Make efforts to ensure all staff receive the flu vaccine and re-educate them on best practices around influenza-specific infection prevention steps. Do this to better ensure employee productivity and positive client outcomes this flu season.
Flu season began in October and there have already been reports of flu-related deaths, including a 90-year-old in New Mexico, according to the New Mexico Department of Health.
Clients age 65 and older are considered at high risk for serious flu complications, and those clients often make up the majority of the home care population. This makes it even more important to make every effort to reduce the spread of flu.
The first line of defense is making sure all agency staff receive the flu vaccine.
Agency leaders should track staff immunizations to determine who is getting the vaccine and who is not, says Misty Kevech, registered nurse and project coordinator with home health quality improvement (HHQI) national campaign in Charleston, W. Va.
Understanding who has not been vaccinated — and the reasons why — can help agencies better hone a strategy for addressing reasons staff have not been vaccinated.
Offer to pay for staff to get flu shots
One common concern for employees is the cost. Agencies should consider paying for employees to receive flu shots to address this issue, says Kate Semmerling, administrator with Northern Rose Home Health in Grayslake, Ill.
Encourage employees to go to a local pharmacy such as CVS or Walgreens and take the time to get the shot, then reimburse them. Remind employees that it only takes a few minutes to get the shot.
The vaccine itself can be between $15 and $20, but if a caregiver misses work because she has the flu, it can hundreds of dollars a day. The loss of productivity alone makes paying for the vaccine well worth the cost, Semmerling says.
Another solid strategy for getting staff vaccinated is to address common myths about the vaccine itself, Kevech says.
One common myth is that a person shouldn’t get the flu shot if they are allergic to eggs. That’s not necessarily the case, as one type of flu vaccine isn’t made with eggs at all, Kevech explains.
It also depends on the severity of the reaction. If, for instance, a client experiences only hives after eating eggs or egg-containing foods, the influenza vaccine can be administered.
Educate staff and clients about the flu
Set a timeline for staff education and vaccination. Having a deadline in mind can help ensure the needed education happens timely.
Put up posters and talk about the importance of vaccinations during team meetings, Semmerling recommends.
Revisit flu prevention best practices in meetings and through trainings. Staff should at least be educated about the vaccine itself, non-vaccine control and prevention measures as well the diagnosis, transmission and impact of the flu.

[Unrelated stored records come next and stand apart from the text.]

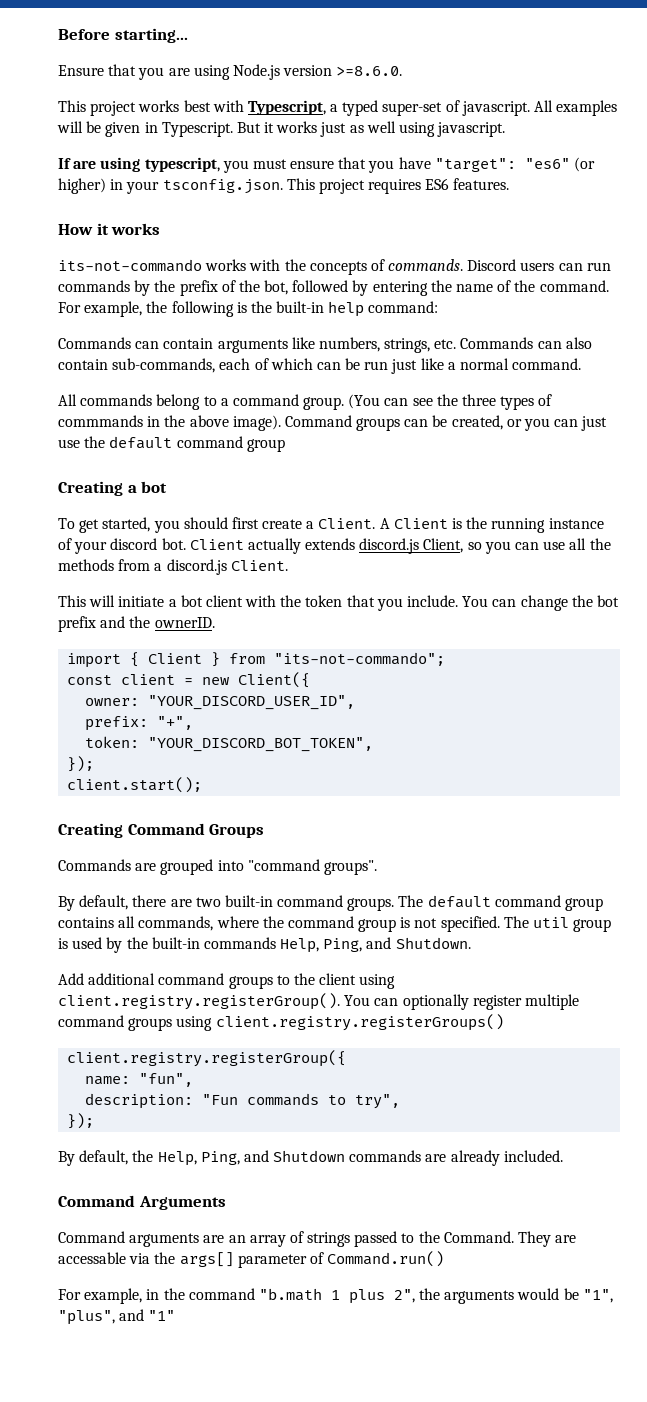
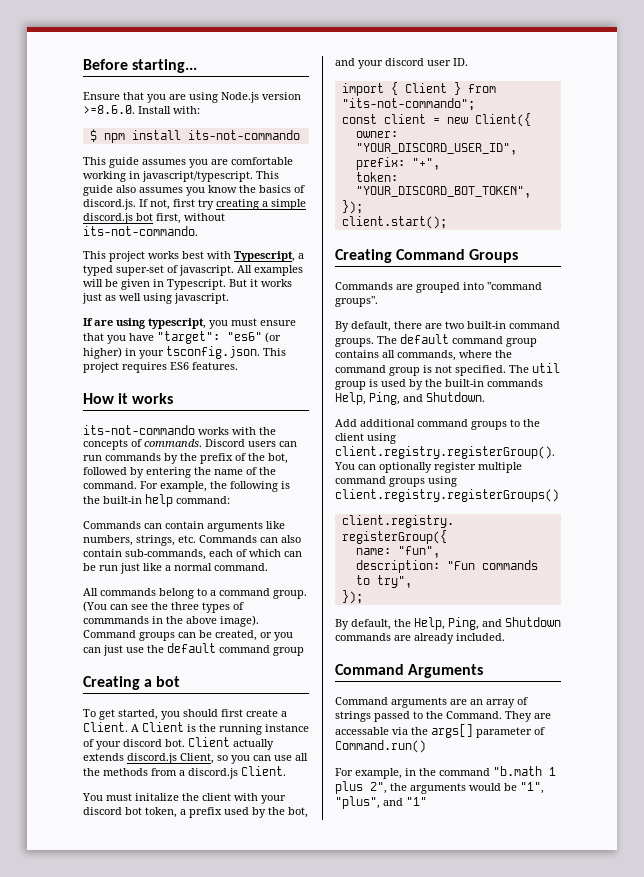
(403, 71) none -> [138,106,200,114] [89,129,300,143] [83,157,293,168] [83,171,279,182] [83,185,305,196] [83,199,306,210] [83,213,225,224] [83,226,198,236] Install with: // $ npm install its-not-commando // This guide assumes you are comfortable working in javascript/typescript. This guide also assumes you know the basics of discord.js. If not, first try creating a simple discord.js bot first, without its-not-commando.
[58,595,619,611] [58,616,215,632] This will initiate a bot client with the token that you include. You can change the bot prefix and the ownerID. -> [82,793,286,804] [83,807,308,818] [335,58,468,69] You must initalize the client with your discord bot token, a prefix used by the bot, and your discord user ID.

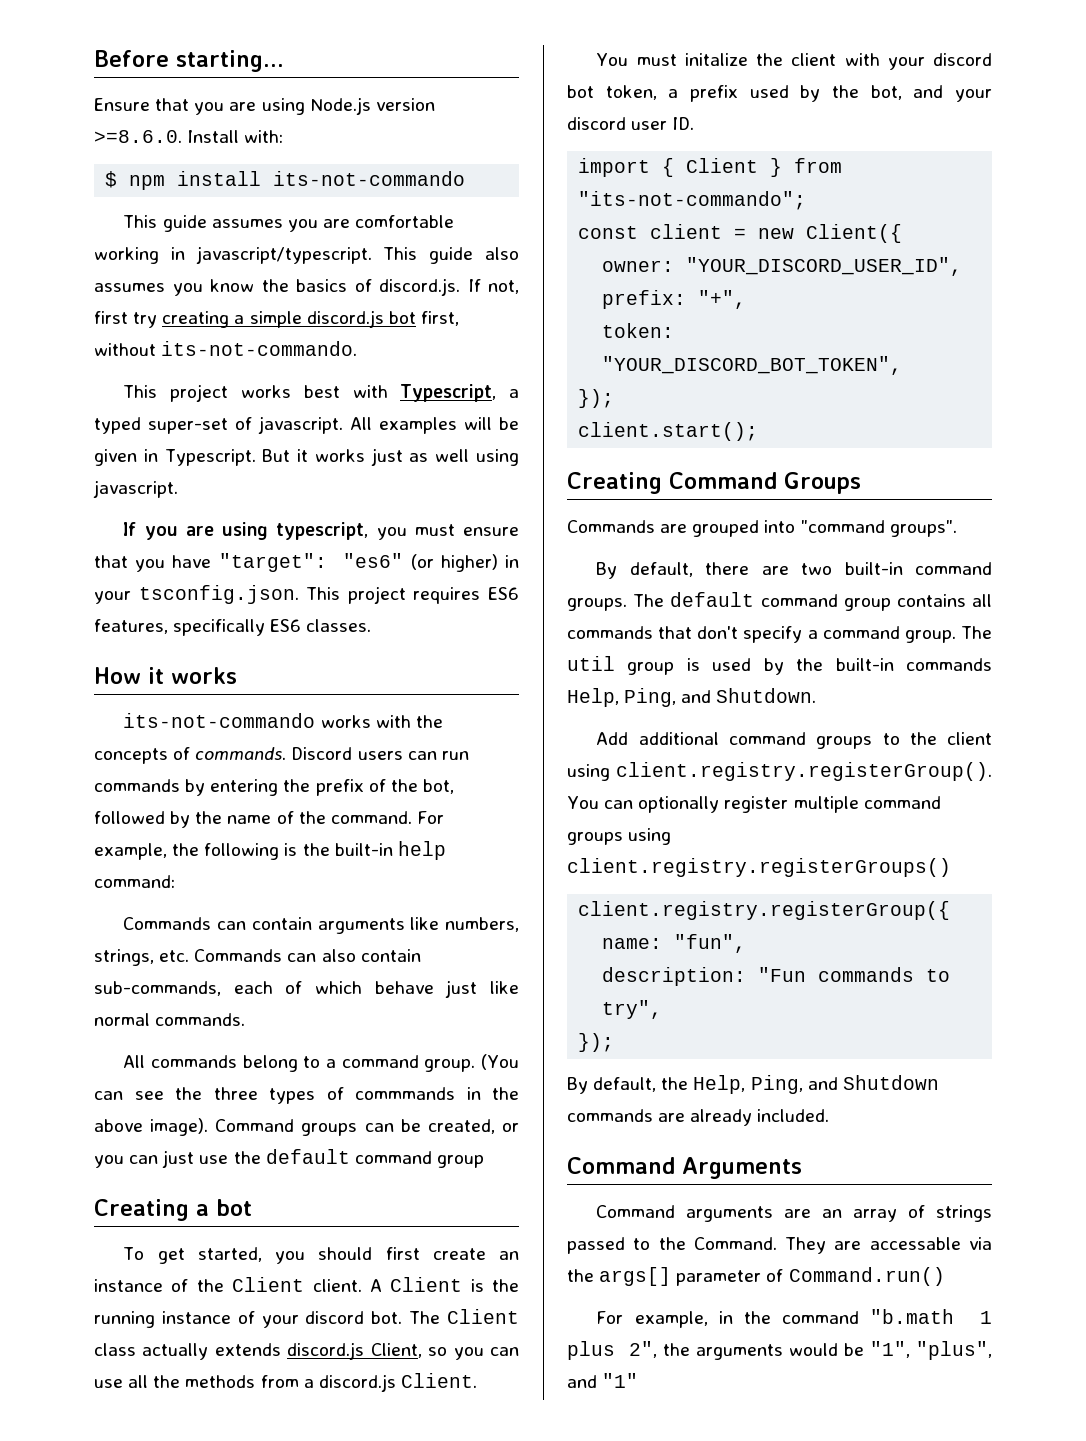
(93, 322) none -> [144,526,178,540] you
[192,362,238,370] features. -> [94,619,372,636] features, specifically ES6 classes.
(178, 458) none -> [210,779,279,796] entering
[146,467,191,478] entering -> (191, 819) none
[284,551,302,557] [83,563,268,574] can be run just like a normal command. -> [374,980,519,998] [94,1013,246,1026] behave just like normal commands.
[281,711,287,717] [83,722,128,732] a Client. -> [498,1251,519,1260] [94,1277,362,1292] an instance of the Client client.
[188,737,230,747] Client -> [409,1309,520,1324] [94,1343,136,1356] The Client class
[397,350,512,361] [335,365,506,376] commands, where the command group is not specified. -> [567,626,956,643] commands that don't specify a command group.

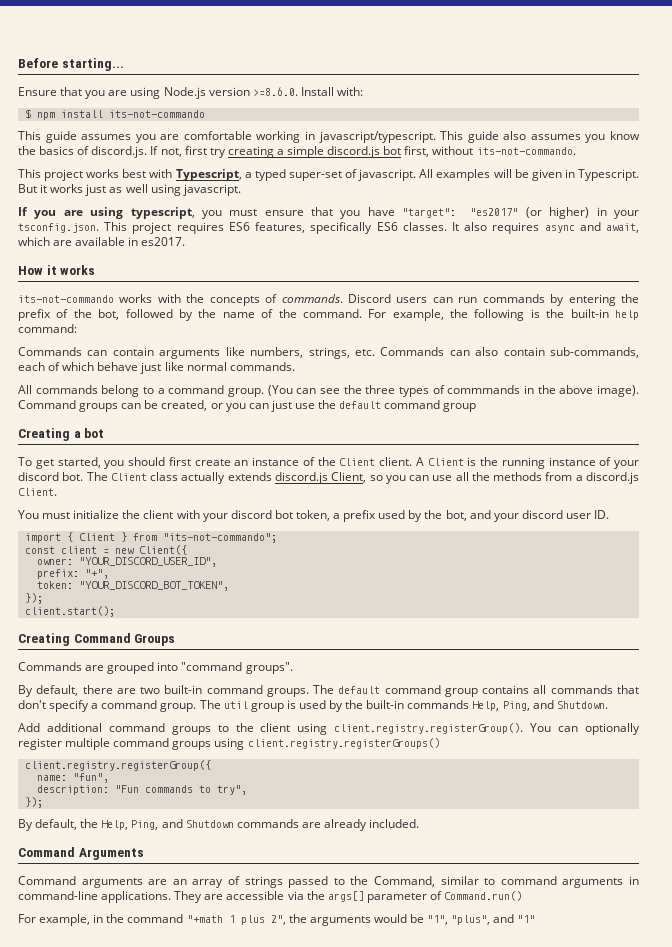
[343,553,404,568] "es6" -> [470,208,519,216] "es2017"
(372, 625) none -> [451,222,639,234] [18,237,186,246] It also requires async and await, which are available in es2017.
[684,53,748,66] initalize -> [73,510,120,519] initialize
[693,1237,777,1250] Command. -> [374,876,640,888] [18,891,172,903] Command, similar to command arguments in command-line applications.
[869,1237,961,1250] accessable -> [226,891,285,900] accessible
[870,1309,955,1324] "b.math -> [186,915,223,923] "+math

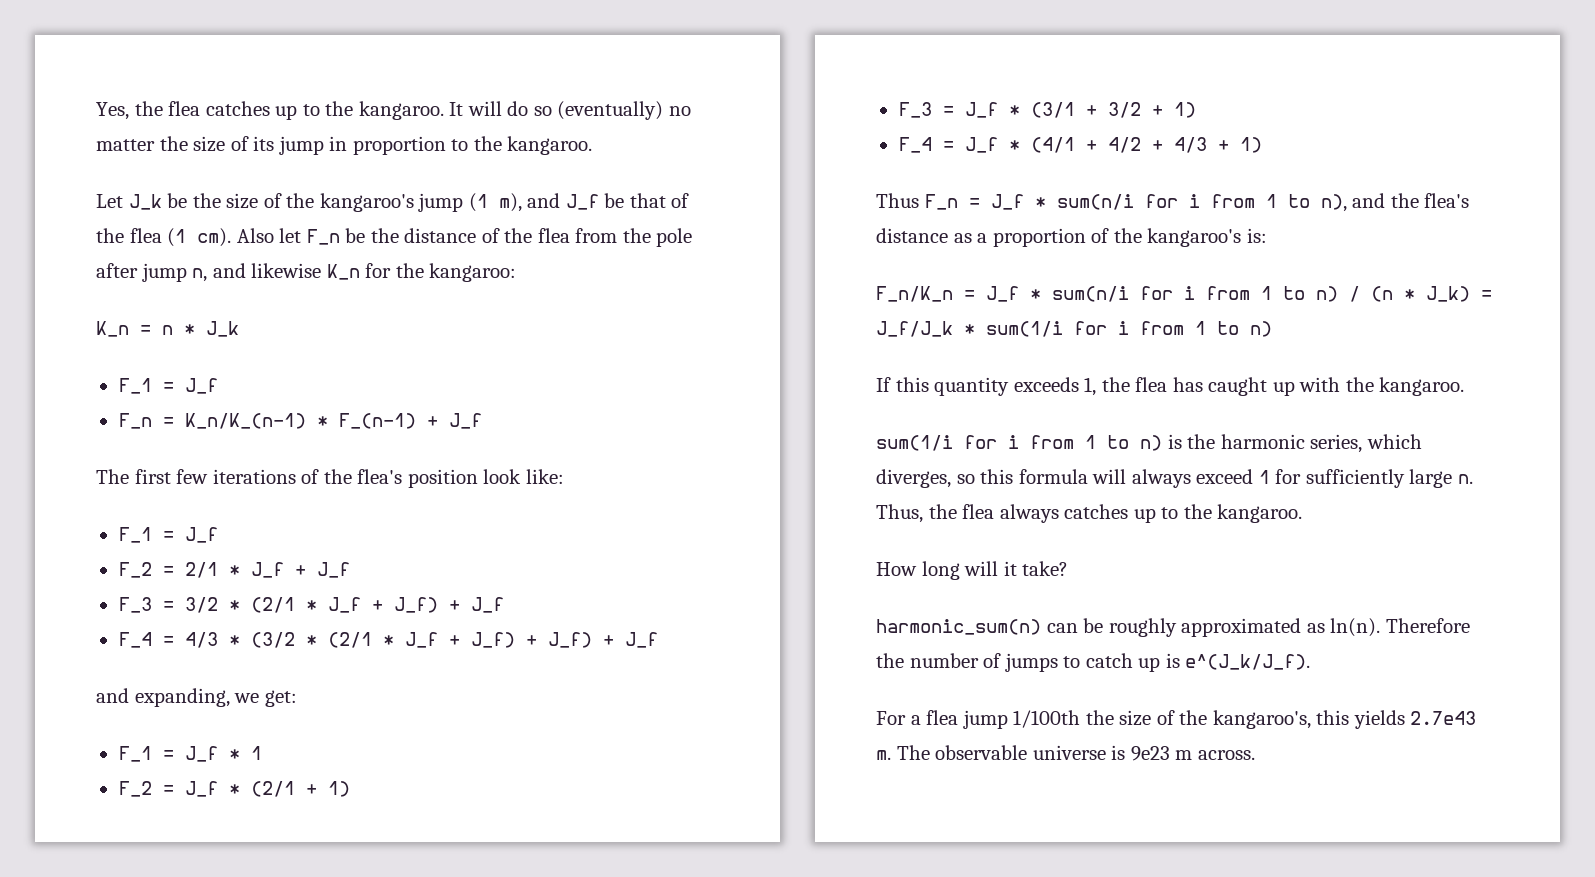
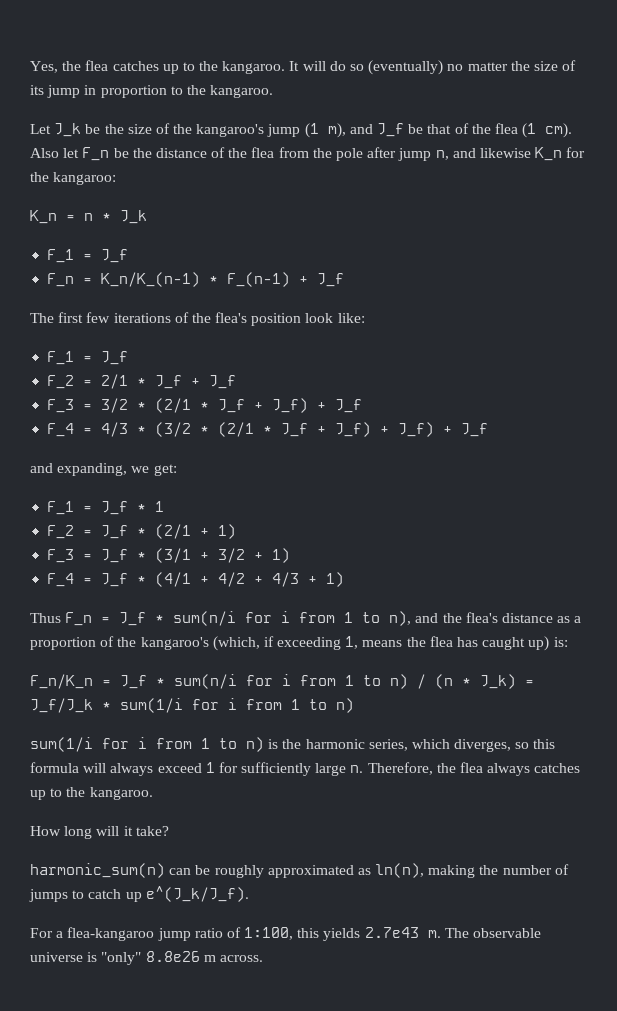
(1242, 237) none -> [212,636,550,651] (which, if exceeding 1, means the flea has caught up)
[876,377,1465,396] // If this quantity exceeds 1, the flea has caught up with the kangaroo. -> (354, 705) none
[876,504,923,523] Thus, -> [367,762,433,775] Therefore,
[1330,618,1470,637] ln(n). Therefore -> [375,863,476,878] ln(n), making
[1165,653,1180,668] is -> (142, 897) none
[926,710,1311,729] flea jump 1/100th the size of the kangaroo's, -> [67,927,294,941] flea-kangaroo jump ratio of 1:100,
[1130,746,1170,761] 9e23 -> [101,951,200,965] "only" 8.8e26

If a caregiver needs to make a visit and the client has a flu-like illness, the caregiver should protect herself because of close physical proximity to the client. Remind staff they must wear a mask and protect their eyes if they have not been vaccinated, says Mary McGoldrick, a home care and hospice consultant based in Naples, Fla.
While around 90% of nurses get early flu vaccinations, only 71% of assistants or aides do, Kevech says.
Dispelling myths and reinforcing the benefits of the flu vaccine to caregivers and aides specifically, can help increase the number of those who get the vaccine.
In addition to staff, clients should be kept up to date with the latest information about the flu vaccine to help dispel any myths and ensure they also get vaccinated.